Люся успела к Курилке за лето остыть, ее больше занимал теперь студент в Люблине, сосед по даче. Заезжая на Арбат к Элли, она сияла агатовыми своими глазами. «Ты понимаешь, он слушает археологические лекции, сам работает, его при Университете оставят. Очень, оч-чень интересный. Он про мозаики Кахрие Джами страшно занятно рассказывает. Ты как смотришь на Кахрие Джами?» Элли вряд ли могла сказать нечто о Кахрие Джами, но Люся тряхнула кудряшками и неслась уже дальше: «Да, а ты знаешь, тот ураган, помнишь… ну, у нас весь огромный лес, за озером, как косой скосило».

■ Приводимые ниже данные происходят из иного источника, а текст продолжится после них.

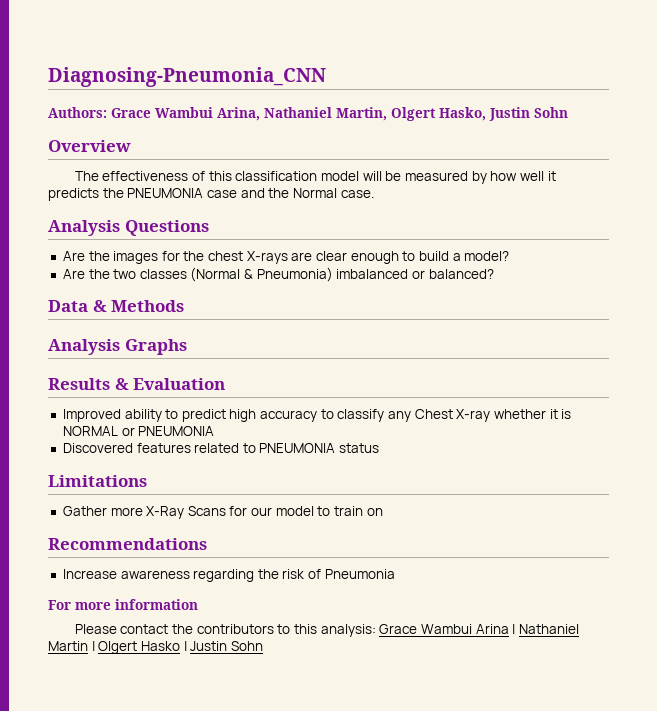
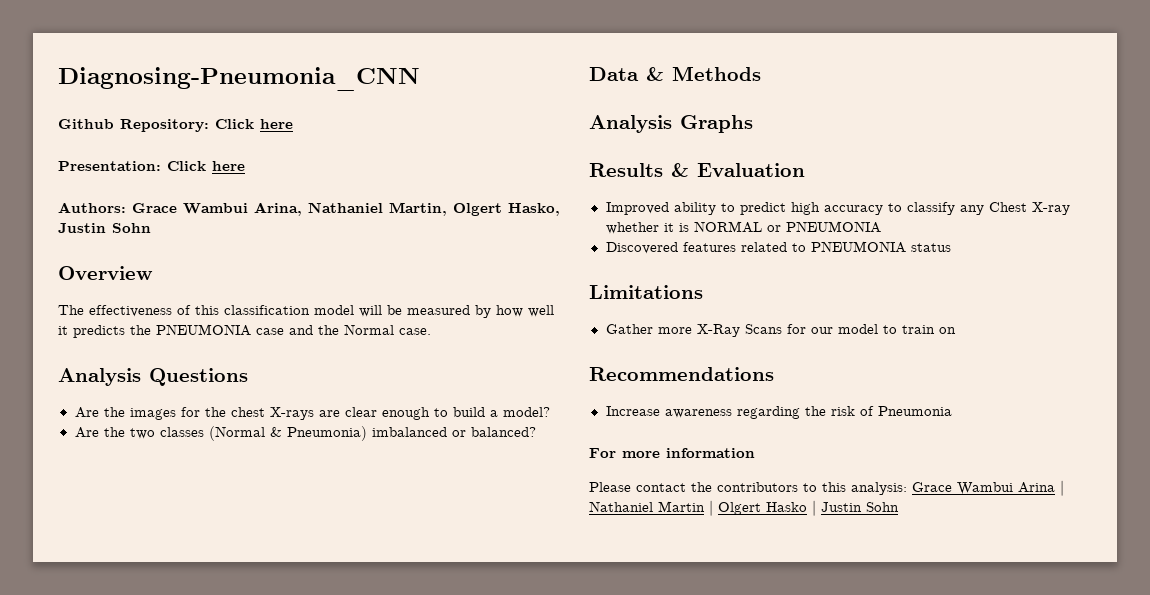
+ Github Repository: Click here
+ Presentation: Click here

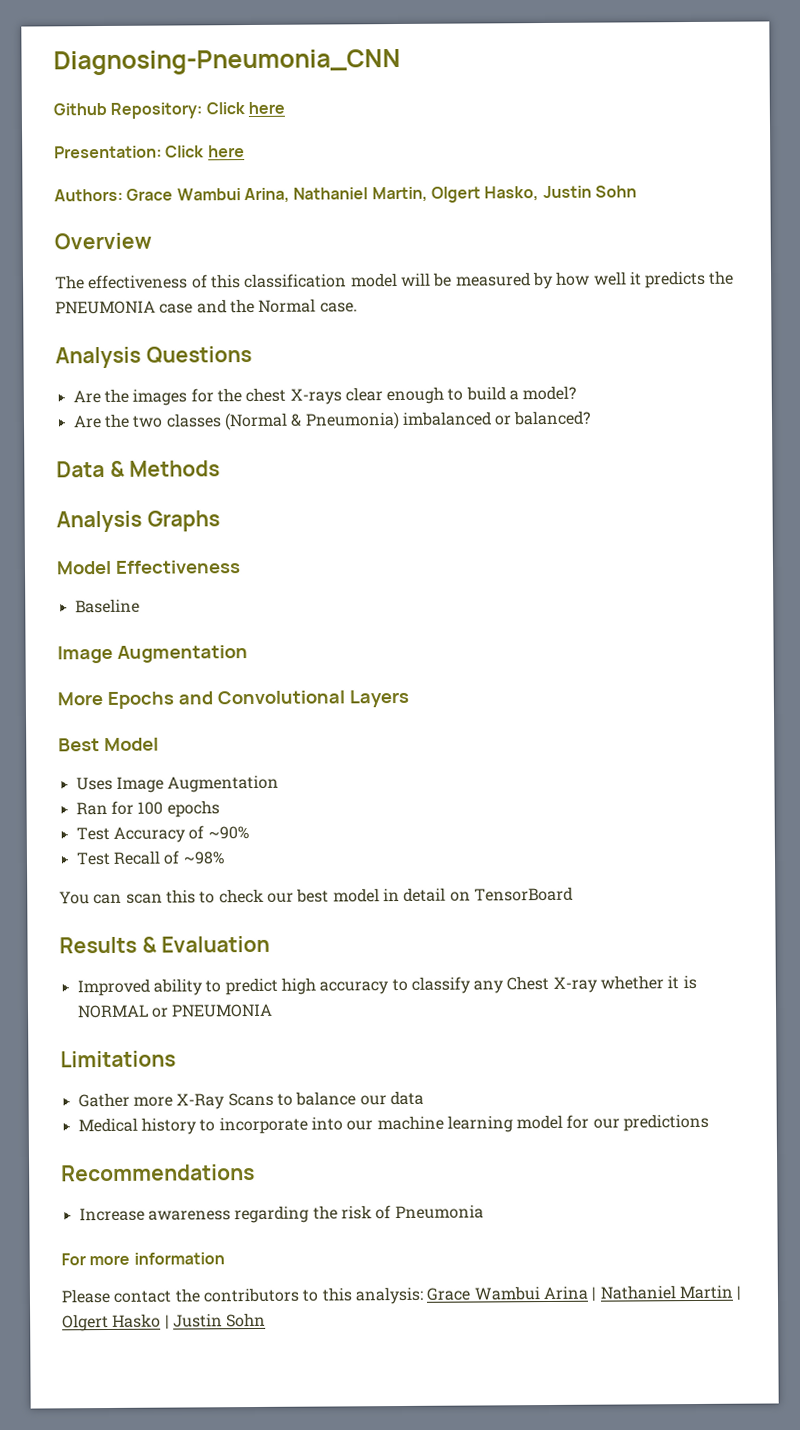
- Are the images for the chest X-rays are clear enough to build a model?
+ Are the images for the chest X-rays clear enough to build a model?
+ Model Effectiveness
+ Baseline
+ Image Augmentation
+ More Epochs and Convolutional Layers
+ Best Model
+ Uses Image Augmentation
+ Ran for 100 epochs
+ Test Accuracy of ~90%
+ Test Recall of ~98%
+ You can scan this to check our best model in detail on TensorBoard
- Discovered features related to PNEUMONIA status
- Gather more X-Ray Scans for our model to train on
+ Gather more X-Ray Scans to balance our data
+ Medical history to incorporate into our machine learning model for our predictions

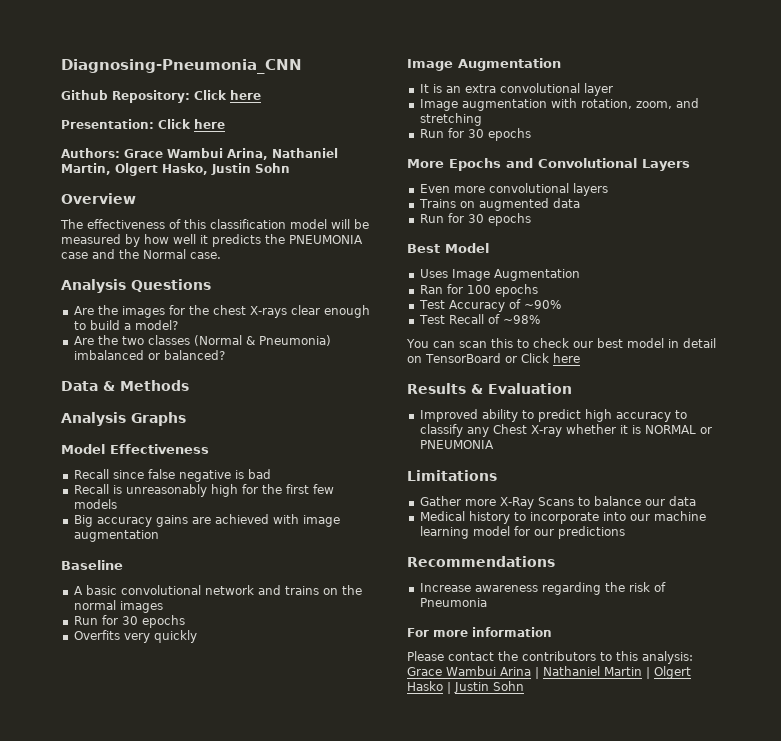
+ Recall since false negative is bad
+ Recall is unreasonably high for the first few models
+ Big accuracy gains are achieved with image augmentation
  Baseline
+ A basic convolutional network and trains on the normal images
+ Run for 30 epochs
+ Overfits very quickly
  Image Augmentation
+ It is an extra convolutional layer
+ Image augmentation with rotation, zoom, and stretching
+ Run for 30 epochs
+ Even more convolutional layers
+ Trains on augmented data
+ Run for 30 epochs
- You can scan this to check our best model in detail on TensorBoard
+ You can scan this to check our best model in detail on TensorBoard or Click here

Итак, все в порядке. День набегает за днем, июль идет за июнем, липы вокруг церкви Спасопесковской отцвели. В передовом журнале появилась статья о Глебе – Элли всем показывает: «Вы читали? очень хвалят…» Глеб делает вид, будто недоволен, что она раззванивает, да и сама статья… ну, разумеется, сочувственно. Сам-то он перечитал ее не раз – первая цельная статья, а еще книги нет, отдельные рассказы. Свое имя в печати кажется особенно нарядным, да, неплохое имя. Сразу из других выделяется.
В это же самое время Воленька внизу задыхается. Его мучат ваннами. Элли к нему бегает вниз-вверх, легким эльфом на длинных ножках, они не устанут носить ее, не устанут. «Глеб, это такой ужас, он так страдает!» Глеб тоже ходит и тоже сочувствует. Но у него нет дара Элли, он и стесняется, и робеет, и так расстраивается, что мало дать может. Поднявшись наверх, широко вздыхает: да, тут его рукописи, там лист метерлинков-ской корректуры, здесь журнал со статьей, книги об Италии… – все дело в этом, и в этом главное.
А вот входит Косинский. Он красен, усы его вниз, глаза воспалены, воротничок помят. Элли является. Он грузно сел. «Да, так-то… Глеб, у вас папироса найдется?» Глеб подает. С видом идущего на казнь, вкушающего последнюю радость, Косинский затягивается – жадно и самозабвенно. «А психопатка-то моя сбежала…» Он на Глеба смотрит тяжким взором. «Ну, куда… как сбежала?» – «Да уж так. Бросила. С прохвостом». Молчание. «Послушайте, вам приходилось когда-нибудь видеть вырожденскую стерву с поэтическим именем?.. – Майя! Нежно и волшебно. Но в ней знаете какая душа? Кухарки-с! Ах, что там, я вашу Марфушу обижаю, это золото рядом с моей феей. Нет, сколько она кровушки моей попила, этого не расскажешь. У вас вина нет?»
Вина не оказалось. Все равно, гость не смолкает. Профиль его волкообразный еще резче, усы еще ниже и длинней.